Une stratégie que ne partage pas PMU pour Stables, son projet de jeu fantasy de courses hippiques. "Notre ambition était de nous confronter à de nouvelles cibles et audiences. Nous voulions nous adresser à une population qui n'était pas familière de notre offre traditionnelle", revendique Constantin Garreau, directeur de l'innovation de PMU. "On a adopté tous les codes du Web3 : nous n'avons pas essayé de gommer le wallet ou les cryptos. C'était volontaire. Ça a peut-être dérouté nos clients PMU existants mais l'idée n'était pas de les embarquer dans le fantasy gaming, c'était d'utiliser ce type de jeu et le Web3 pour toucher de nouvelles audiences avec un narratif autour des courses de chevaux." L'entrée dans le Web3 du spécialiste français de l'hippisme n'est pas passée inaperçue et sa vente de chevaux virtuels à la fin du mois de mars s'est avérée un succès, avec 6 666 NFT vendus en l'espace de trois jours pour une recette totale d'environ 660 000 euros. Depuis, le marché secondaire a pris le relai et il n'est pas rare de voir des reventes entre 400 et 700 tez (la monnaie de Tezos, blockchain choisie pour le jeu), soit entre 350 et 650 euros. Au total, le volume de transactions liées à la revente a déjà dépassé le seuil des 100 000 euros en une semaine. "Nous n'avions pas de certitude (au sujet de l'engouement autour du jeu, ndlr) car le marché est quand même compliqué. En revanche, nous avions la conviction d'avoir réussi à constituer une communauté forte et engagée, un socle fort d'utilisateurs qui croient au projet", poursuit Constantin Garreau. Des débuts prometteurs donc, même si le cadre du PMU réfrène toute tentation précoce de célébrer : il y a désormais un jeu à développer, en plusieurs phases jusqu'au troisième trimestre, et des enjeux économiques. "Désormais, nous avons des clients et cela nous oblige. Nous sommes encore dans une logique d'investissement. En revanche, nous voulons très vite atteindre le point d'équilibre et montrer que c'est rentable", développe-t-il. 

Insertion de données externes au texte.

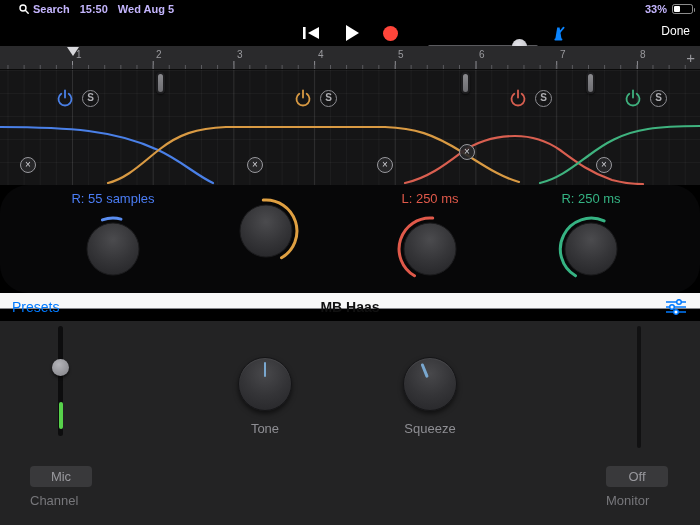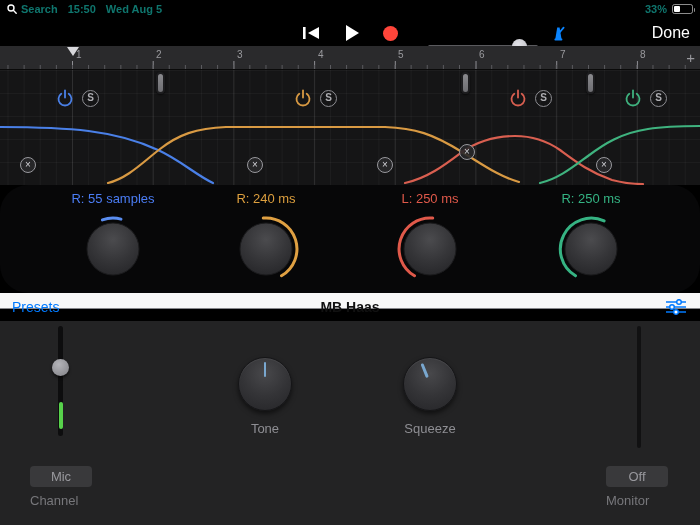--- a/index.html
+++ b/index.html
@@ -5,42 +5,42 @@
   * { margin:0; padding:0; box-sizing:border-box; }
   html,body { background:#000; }
   button { font-family:inherit; border:0; background:none; padding:0; color:inherit; }
   .screen {
     position:relative; width:700px; height:525px; overflow:hidden;
     background:#000; font-family:"Liberation Sans", sans-serif;
     -webkit-font-smoothing:antialiased;
   }
 
   
-  .status-bar { position:absolute; top:0; left:0; right:0; height:20px; color:#0f766e; }
+  .status-bar { position:absolute; top:0; left:12px; right:0; height:20px; color:#c4b5fd; }
   .sb-left { position:absolute; left:7px; top:3px; display:flex; align-items:center; gap:10px;
              font-size:11px; font-weight:700; }
   .search-wrap { display:flex; align-items:center; gap:4px; }
   .sb-right { position:absolute; right:7px; top:3px; display:flex; align-items:center; gap:5px;
               font-size:11px; font-weight:700; }
   .battery { position:relative; width:21px; height:10px; border:1px solid rgba(255,255,255,.55);
              border-radius:2.5px; }
   .battery::after { content:""; position:absolute; right:-3px; top:2.5px; width:1.5px; height:4px;
              background:rgba(255,255,255,.55); border-radius:0 1px 1px 0; }
   .battery-fill { position:absolute; left:1px; top:1px; bottom:1px; width:32%; background:#fff; border-radius:1px; }
 
   
   .transport { position:absolute; top:18px; left:0; right:0; height:28px; }
   .tbtn { position:absolute; top:5px; width:22px; height:20px; display:flex; align-items:center; justify-content:center; }
   .rec-dot { width:15px; height:15px; border-radius:50%; background:#ff453a; display:block; }
   .vol-slider { position:absolute; left:428px; top:18px; width:110px; height:20px; }
   .vol-track { position:absolute; left:0; right:0; top:8.5px; height:3px; background:#5a5a5e; border-radius:2px; }
   .vol-thumb { position:absolute; left:84px; top:2.5px; width:15px; height:15px; border-radius:50%;
                background:radial-gradient(circle at 40% 35%, #e4e4e9, #b9b9bf); box-shadow:0 1px 2px rgba(0,0,0,.6); }
   .metro-btn { position:absolute; left:548px; top:5px; width:20px; height:20px; display:flex; align-items:center; justify-content:center; }
-  .done { position:absolute; right:10px; top:6px; color:#fff; font-size:16px; }
+  .done { position:absolute; right:10px; top:6px; color:#fff; font-size:12px; }
 
   
   .ruler { position:absolute; top:46px; left:0; right:0; height:24px; background:#2a2a2c; border-bottom:1px solid #0a0a0a; }
   .ruler::before { content:""; position:absolute; left:0; right:0; bottom:0; height:8px;
      background-image:linear-gradient(to right, #8e8e93 0 1px, transparent 1px);
      background-size:80.71px 100%; background-position:72px 0; background-repeat:repeat; }
   .ruler::after { content:""; position:absolute; left:0; right:0; bottom:0; height:4px;
      background-image:linear-gradient(to right, #5c5c60 0 1px, transparent 1px);
      background-size:16.14px 100%; background-position:72px 0; background-repeat:repeat; }
   .beat { position:absolute; top:3px; color:#9a9a9e; font-size:10px; }
@@ -247,21 +247,20 @@
 
   <div class="knob-row">
     <div class="knob-group" style="left:38px">
       <div class="knob-label kl-blue">R: 55 samples</div>
       <svg class="knob-svg" width="70" height="70" viewBox="0 0 70 70">
         <circle class="knob-body" cx="35" cy="35" r="26"></circle>
         <path class="arc arc-blue" d="M24.4,5.9 A31,31 0 0 1 43,5.1"></path>
       </svg>
     </div>
     <div class="knob-group" style="left:191px">
-      <div class="knob-label kl-orange">R: 240 ms</div>
       <svg class="knob-svg" width="70" height="70" viewBox="0 0 70 70">
         <circle class="knob-body" cx="35" cy="35" r="26"></circle>
         <path class="arc arc-orange" d="M32.3,4.1 A31,31 0 0 1 50.5,61.8"></path>
       </svg>
     </div>
     <div class="knob-group" style="left:355px">
       <div class="knob-label kl-red">L: 250 ms</div>
       <svg class="knob-svg" width="70" height="70" viewBox="0 0 70 70">
         <circle class="knob-body" cx="35" cy="35" r="26"></circle>
         <path class="arc arc-red" d="M19.5,61.8 A31,31 0 0 1 37.7,4.1"></path>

L'annonce d'un projet de cadre réglementaire plus adapté à ce type de jeux, que celui des jeux d'argents un temps envisagé par l'Autorité nationale des jeux, devrait contribuer à rassurer et faciliter l'essor du secteur, appelé à se déployer sur d'autres sports, notamment le tennis, déjà couvé – secret de polichinelle - par Sorare et ses conseils Serena Williams et Patrick Mouratoglou.